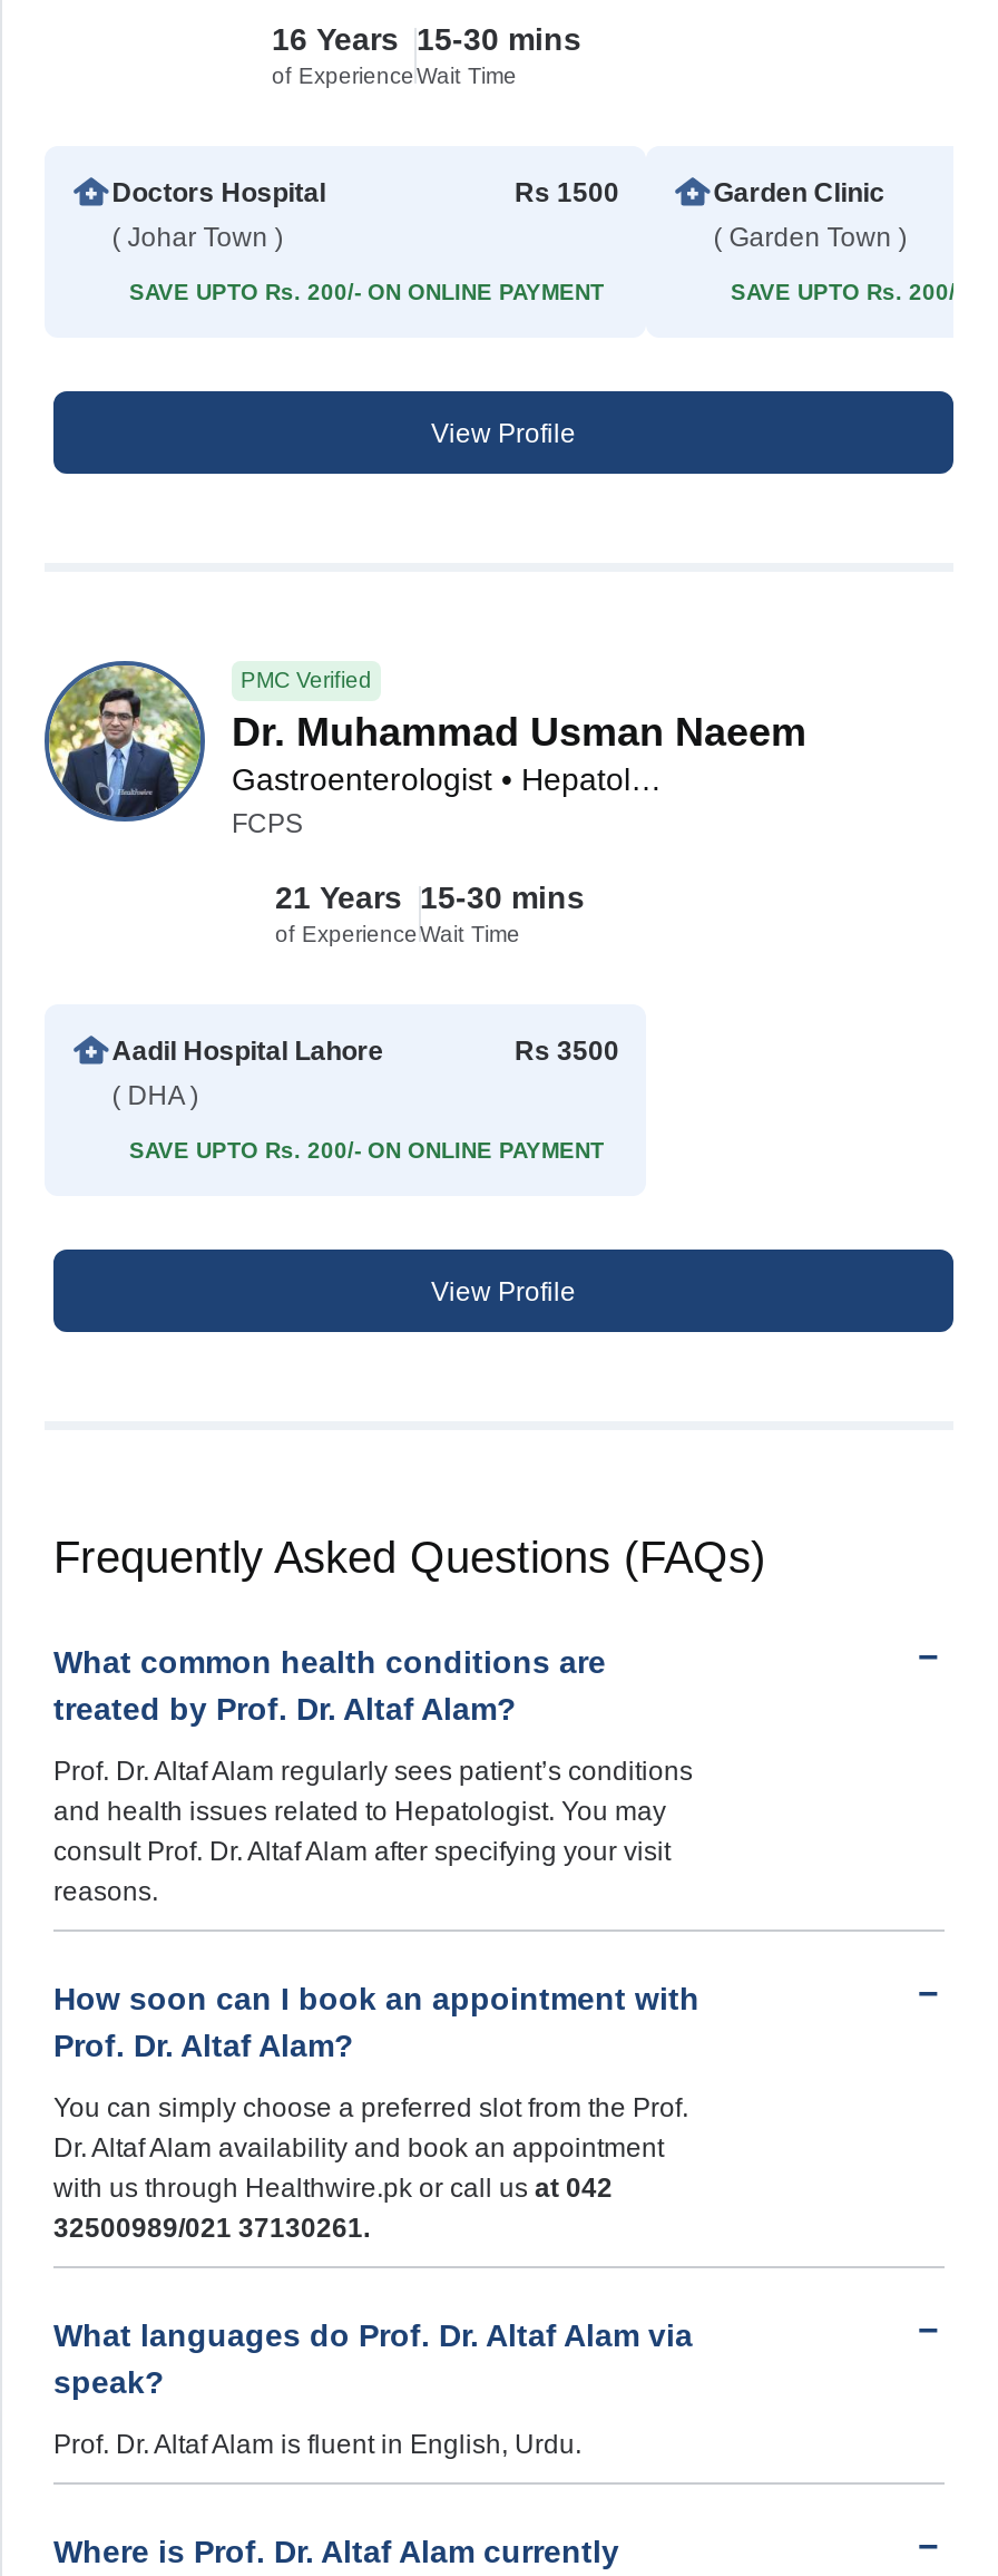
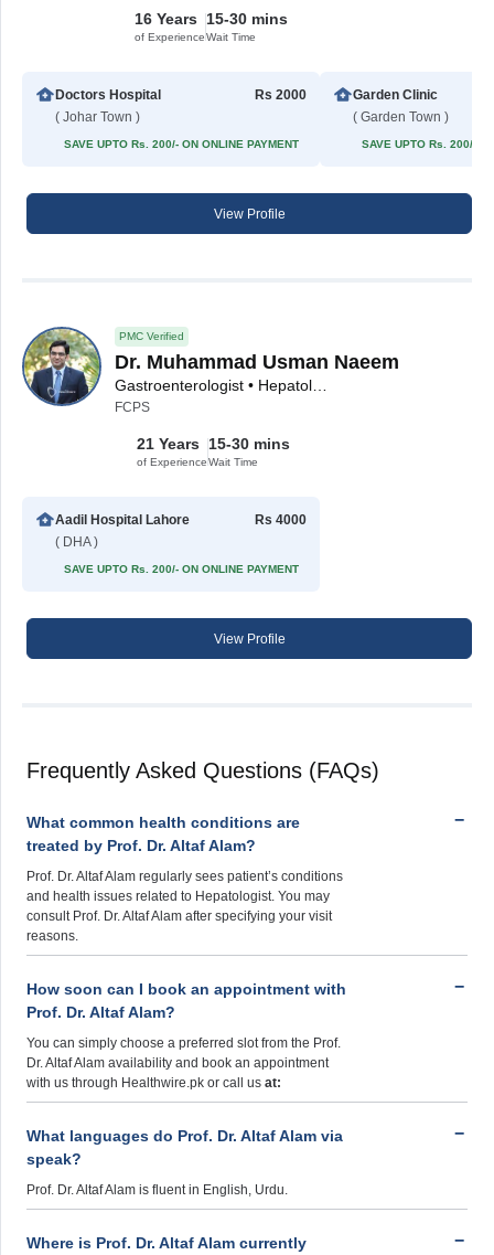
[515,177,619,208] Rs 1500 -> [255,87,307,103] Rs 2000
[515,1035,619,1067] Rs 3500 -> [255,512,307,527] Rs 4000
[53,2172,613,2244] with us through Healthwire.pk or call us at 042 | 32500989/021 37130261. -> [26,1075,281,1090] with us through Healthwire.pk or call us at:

--

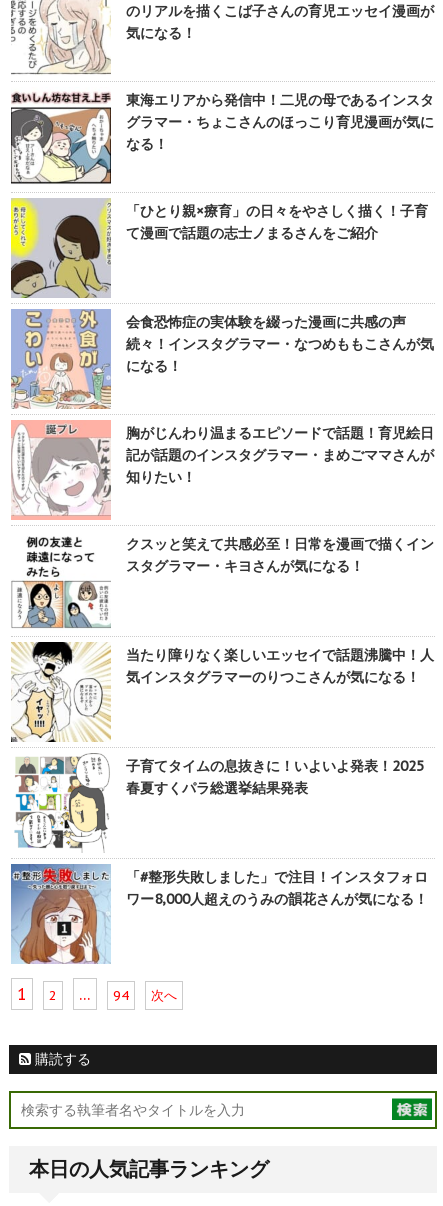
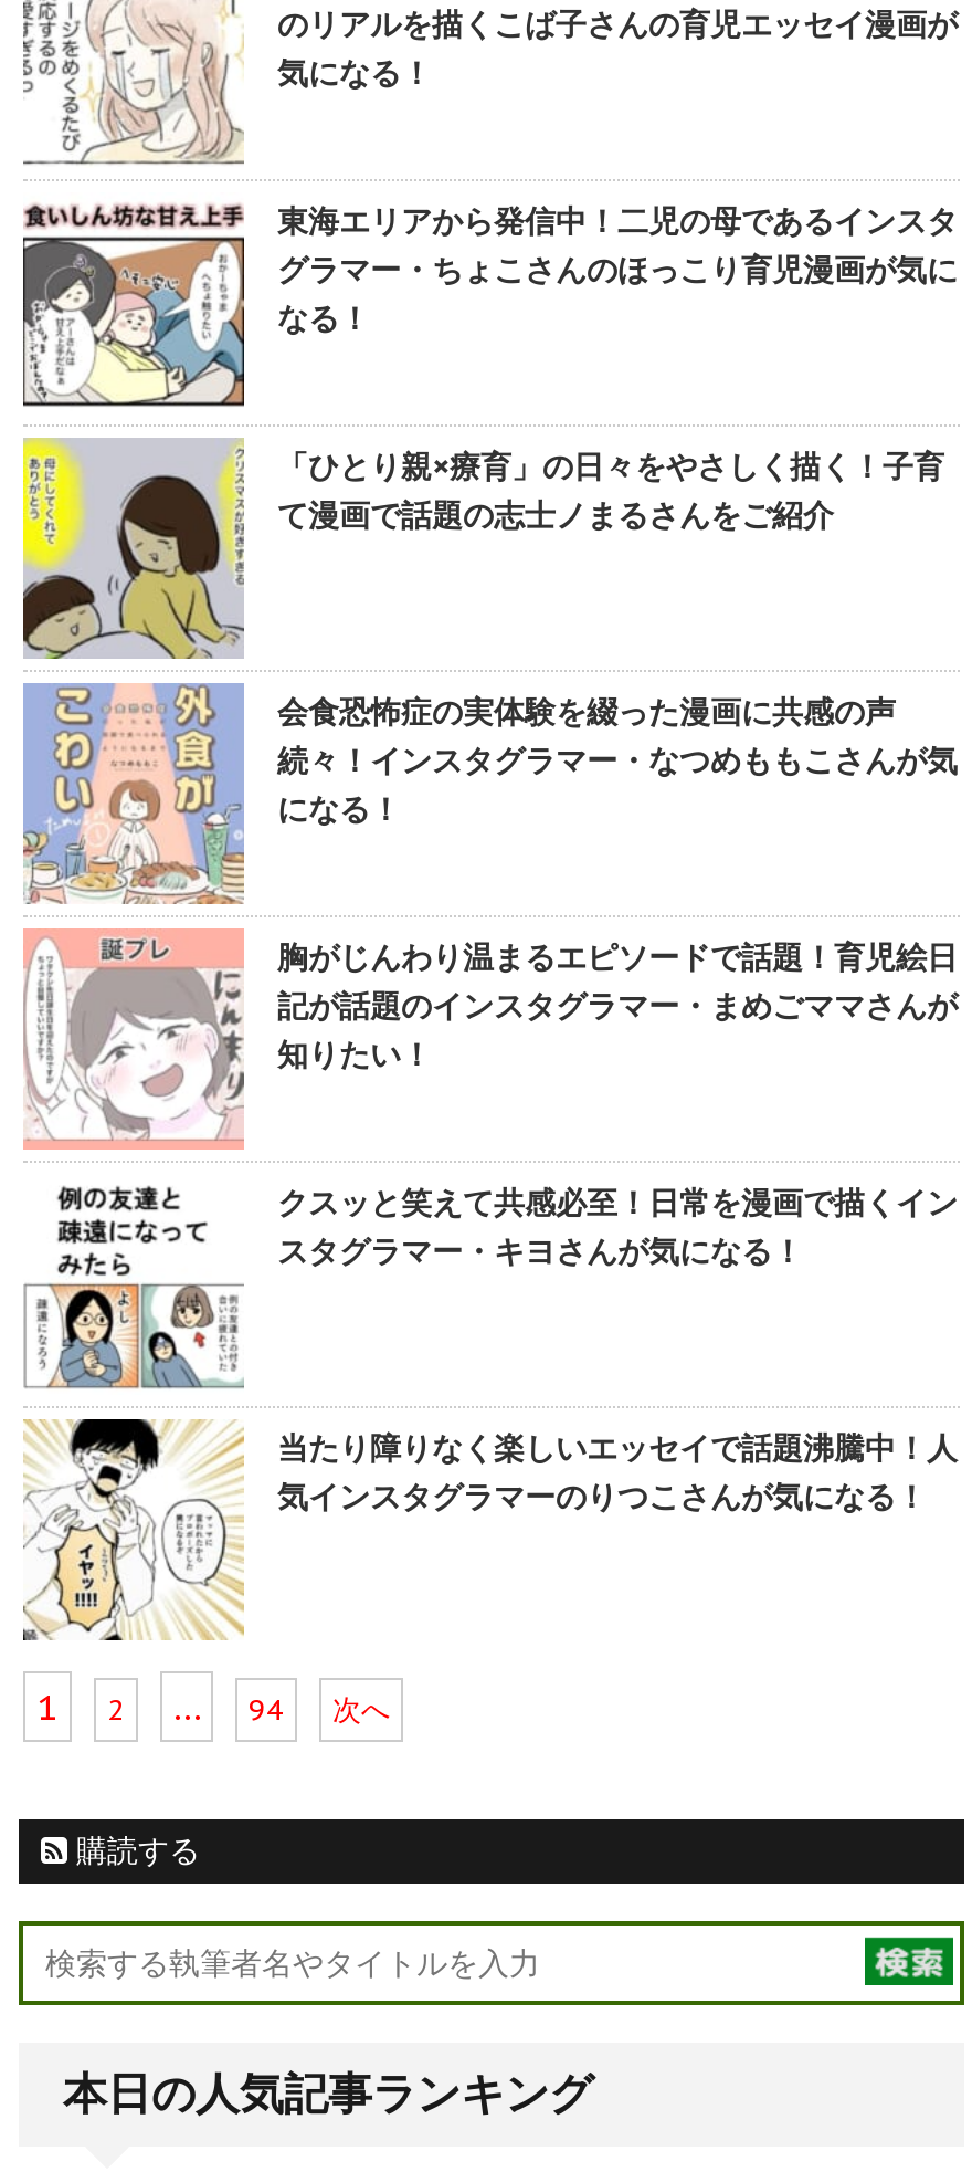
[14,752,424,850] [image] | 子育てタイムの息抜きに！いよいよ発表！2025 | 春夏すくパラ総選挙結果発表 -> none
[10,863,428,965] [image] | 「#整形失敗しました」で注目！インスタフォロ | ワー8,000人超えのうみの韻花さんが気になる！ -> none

* * *

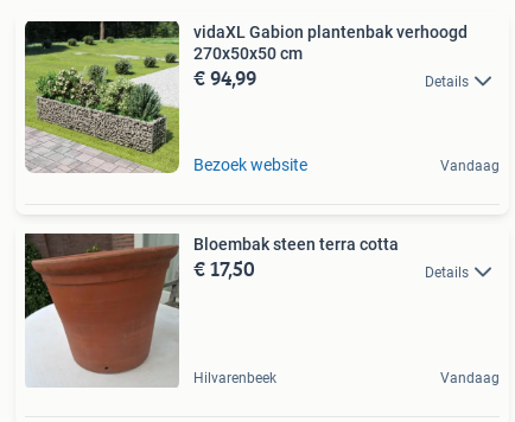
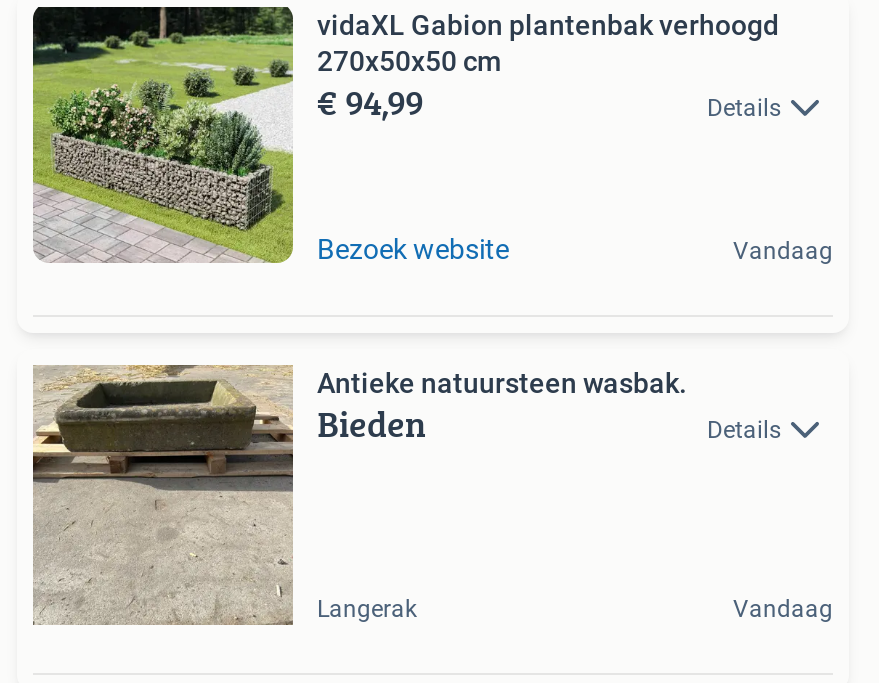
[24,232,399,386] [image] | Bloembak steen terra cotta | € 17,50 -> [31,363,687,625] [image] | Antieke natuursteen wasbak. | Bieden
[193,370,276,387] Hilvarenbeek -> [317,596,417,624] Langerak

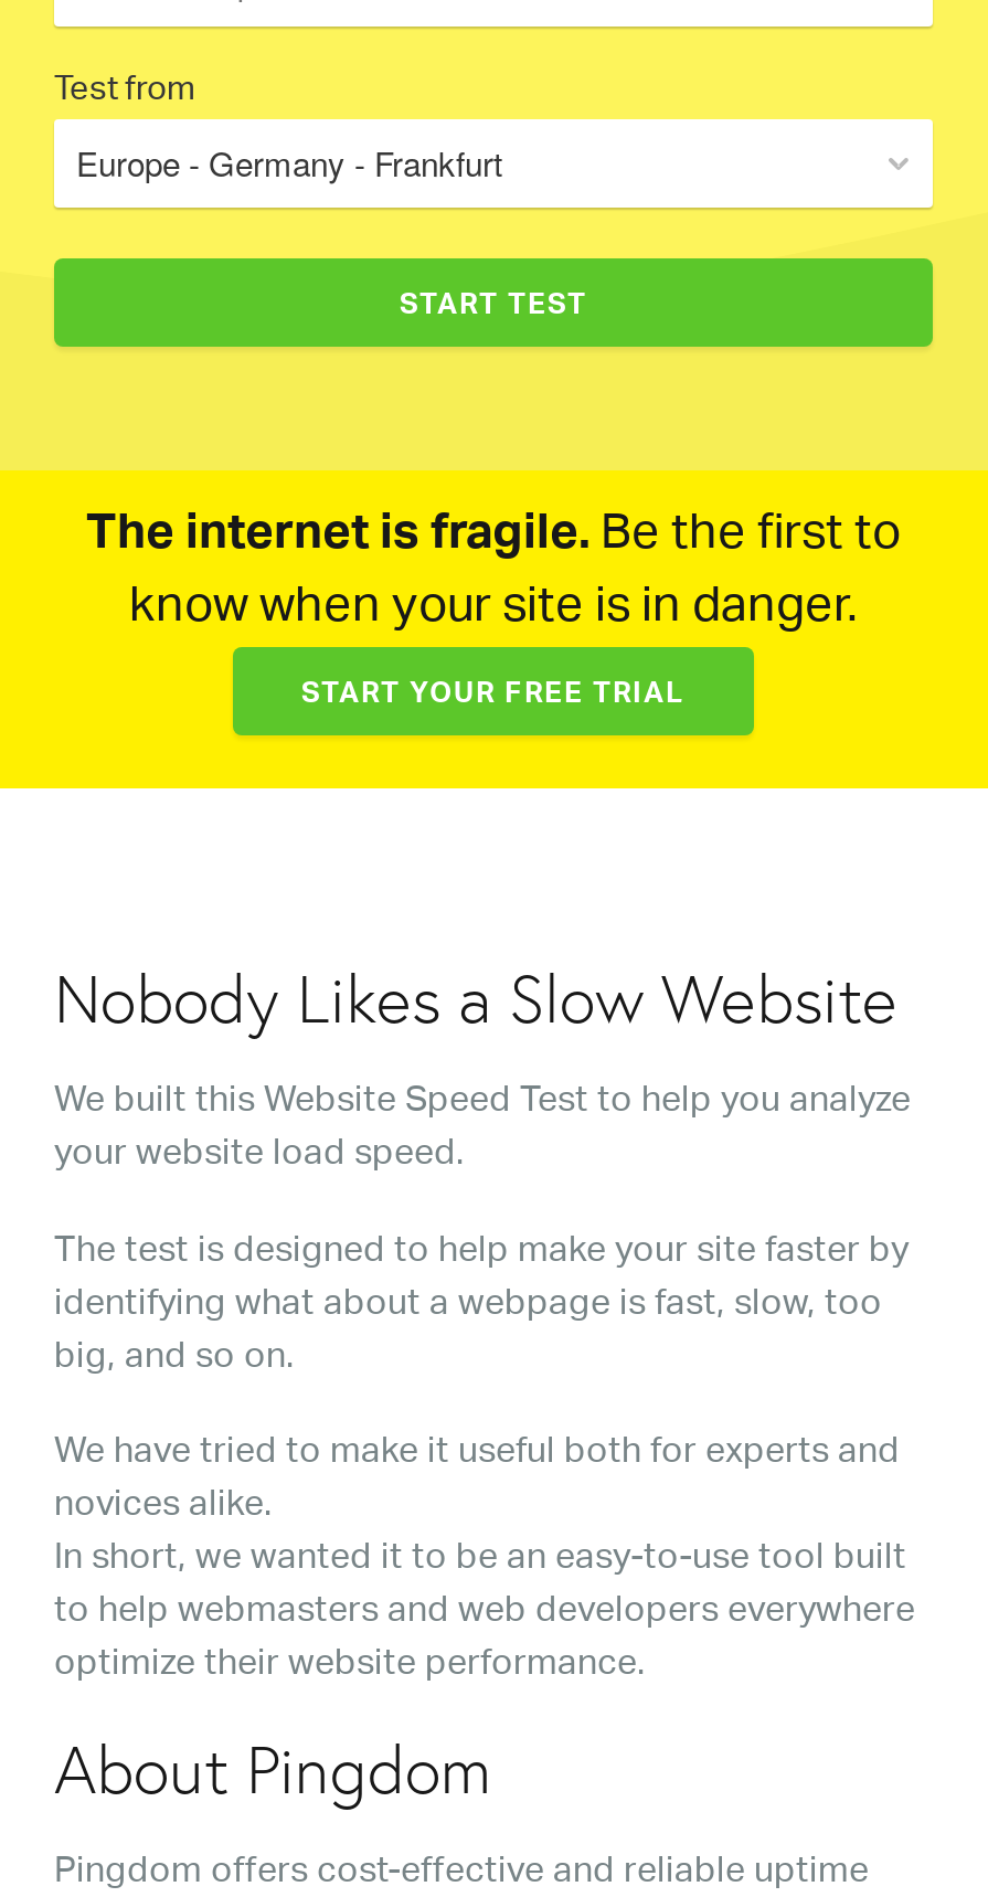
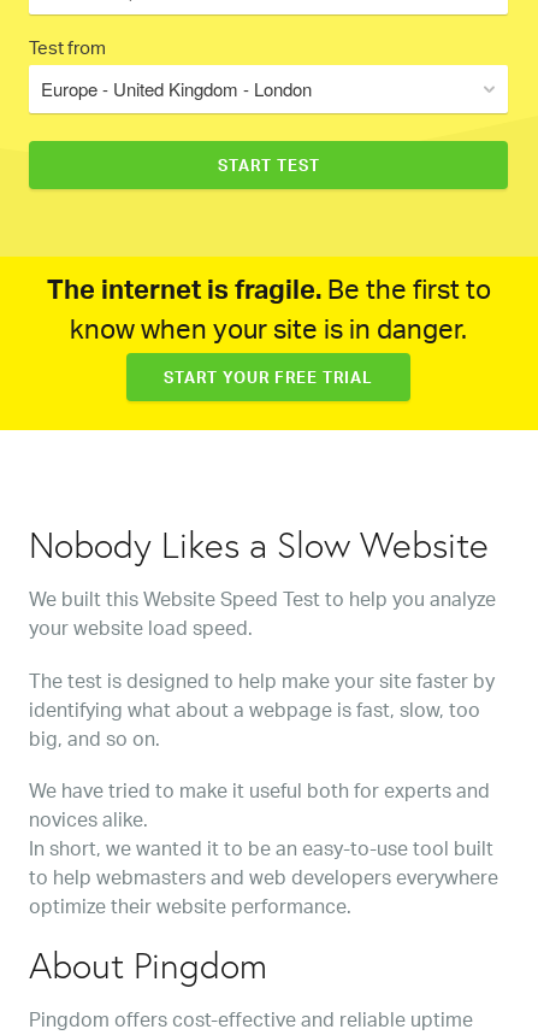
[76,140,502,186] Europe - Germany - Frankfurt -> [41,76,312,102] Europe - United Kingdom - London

◆ **Problem to solve**: Find and copy each line in the material above where the string "image" occurs.

◆ **Solution below**:
[14,752,424,850] [image] | 子育てタイムの息抜きに！いよいよ発表！2025 | 春夏すくパラ総選挙結果発表 -> none
[10,863,428,965] [image] | 「#整形失敗しました」で注目！インスタフォロ | ワー8,000人超えのうみの韻花さんが気になる！ -> none
[24,232,399,386] [image] | Bloembak steen terra cotta | € 17,50 -> [31,363,687,625] [image] | Antieke natuursteen wasbak. | Bieden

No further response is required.